Stored data

☆ ☆ ☆

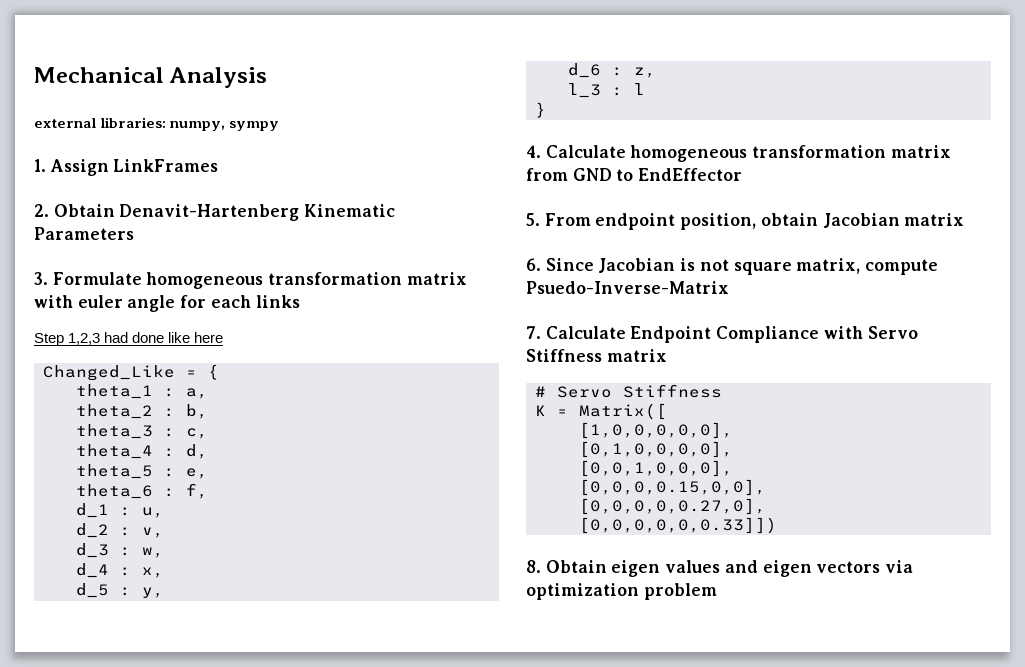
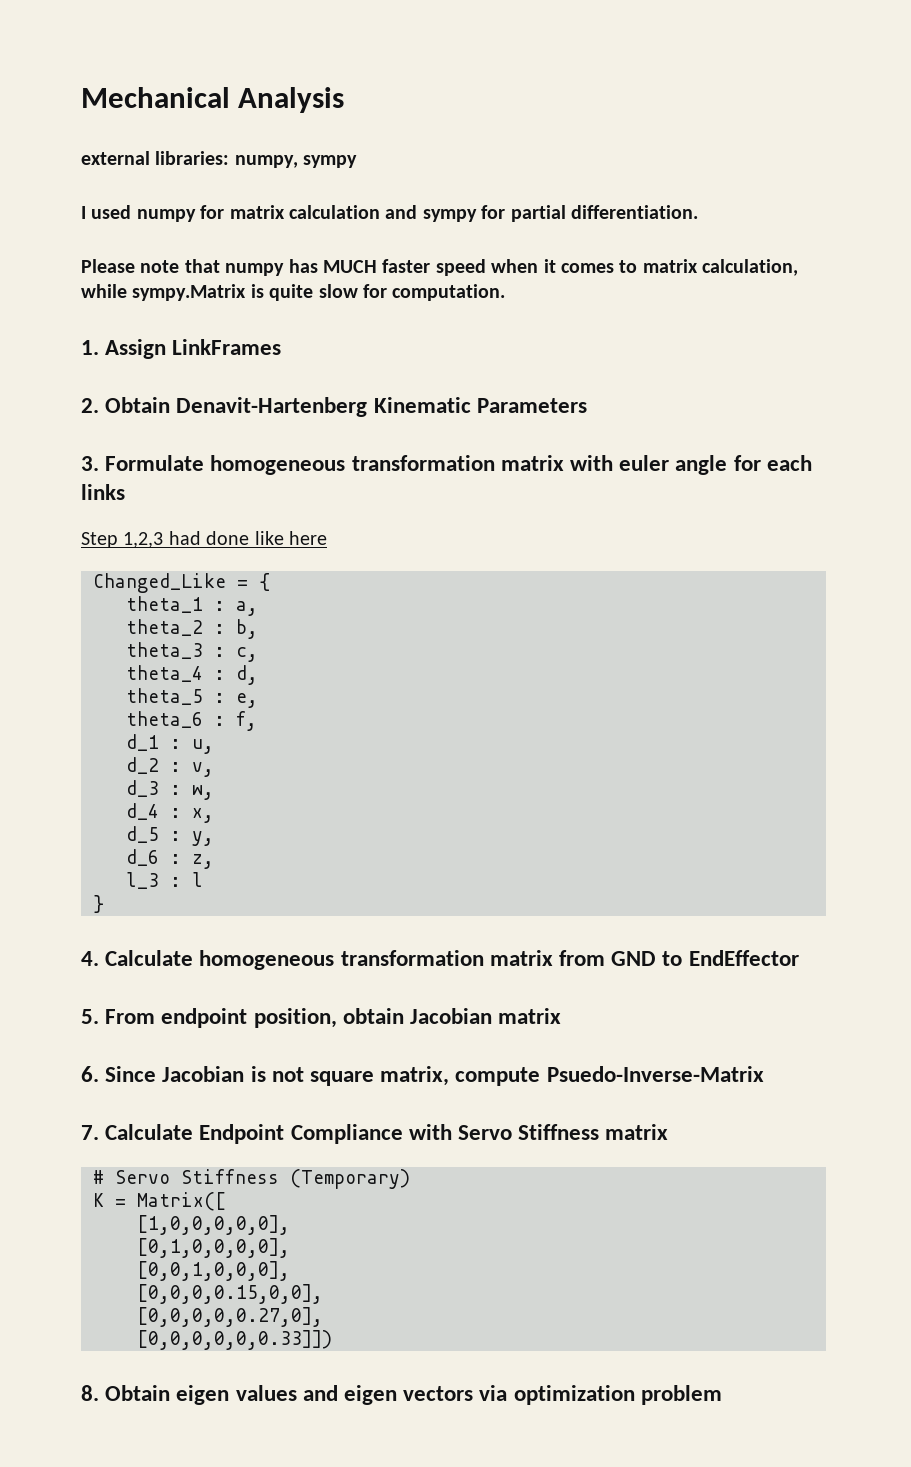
(280, 126) none -> [81,205,698,222] [81,259,799,276] [81,284,506,301] // I used numpy for matrix calculation and sympy for partial differentiation. // Please note that numpy has MUCH faster speed when it comes to matrix calculation, while sympy.Matrix is quite slow for computation.
(722, 391) none -> [290,1169,410,1189] (Temporary)

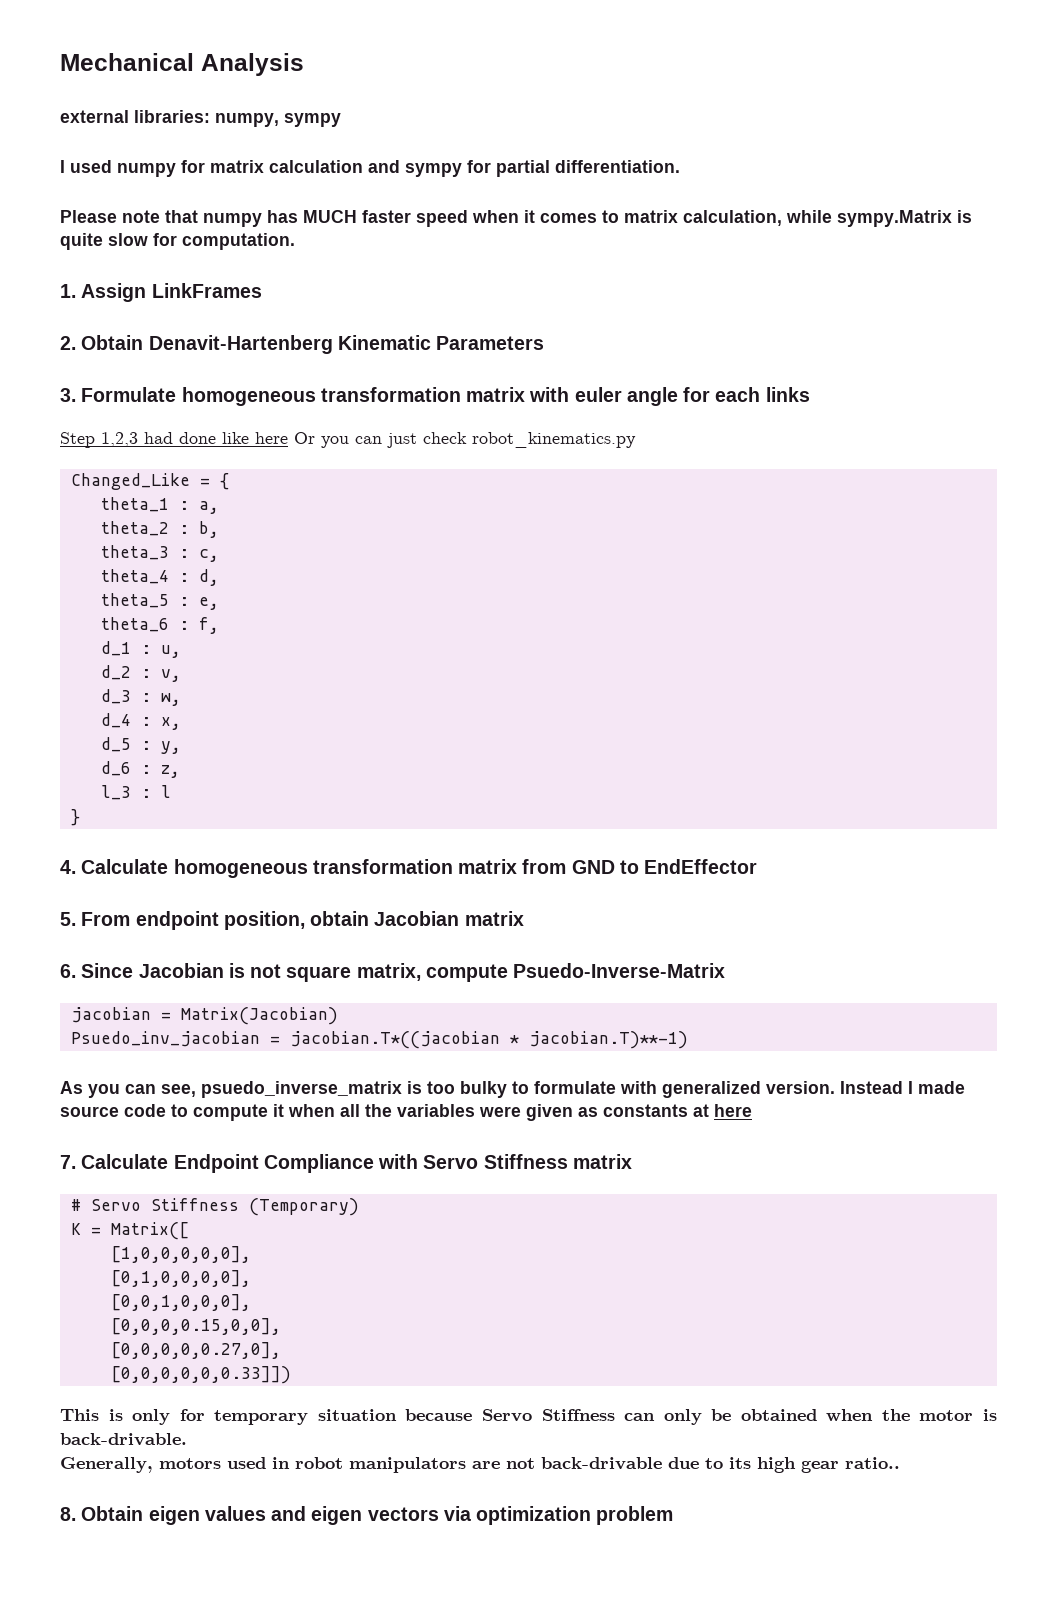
(327, 538) none -> [294,432,636,448] Or you can just check robot_kinematics.py
(764, 1074) none -> [70,1007,338,1025] [70,1031,688,1049] [60,1081,965,1098] [60,1104,752,1121] // jacobian = Matrix(Jacobian) // Psuedo_inv_jacobian = jacobian.T*((jacobian * jacobian.T)**-1) // As you can see, psuedo_inverse_matrix is too bulky to formulate with generalized version. Instead I made source code to compute it when all the variables were given as constants at here
(332, 1340) none -> [60,1409,997,1425] [60,1433,187,1446] [60,1457,900,1473] // This is only for temporary situation because Servo Stiffness can only be obtained when the motor is back-drivable. // Generally, motors used in robot manipulators are not back-drivable due to its high gear ratio..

☆ ☆ ☆

Write out all the entries again, word for word, and print no images.

(280, 126) none -> [81,205,698,222] [81,259,799,276] [81,284,506,301] // I used numpy for matrix calculation and sympy for partial differentiation. // Please note that numpy has MUCH faster speed when it comes to matrix calculation, while sympy.Matrix is quite slow for computation.
(722, 391) none -> [290,1169,410,1189] (Temporary)

(327, 538) none -> [294,432,636,448] Or you can just check robot_kinematics.py
(764, 1074) none -> [70,1007,338,1025] [70,1031,688,1049] [60,1081,965,1098] [60,1104,752,1121] // jacobian = Matrix(Jacobian) // Psuedo_inv_jacobian = jacobian.T*((jacobian * jacobian.T)**-1) // As you can see, psuedo_inverse_matrix is too bulky to formulate with generalized version. Instead I made source code to compute it when all the variables were given as constants at here
(332, 1340) none -> [60,1409,997,1425] [60,1433,187,1446] [60,1457,900,1473] // This is only for temporary situation because Servo Stiffness can only be obtained when the motor is back-drivable. // Generally, motors used in robot manipulators are not back-drivable due to its high gear ratio..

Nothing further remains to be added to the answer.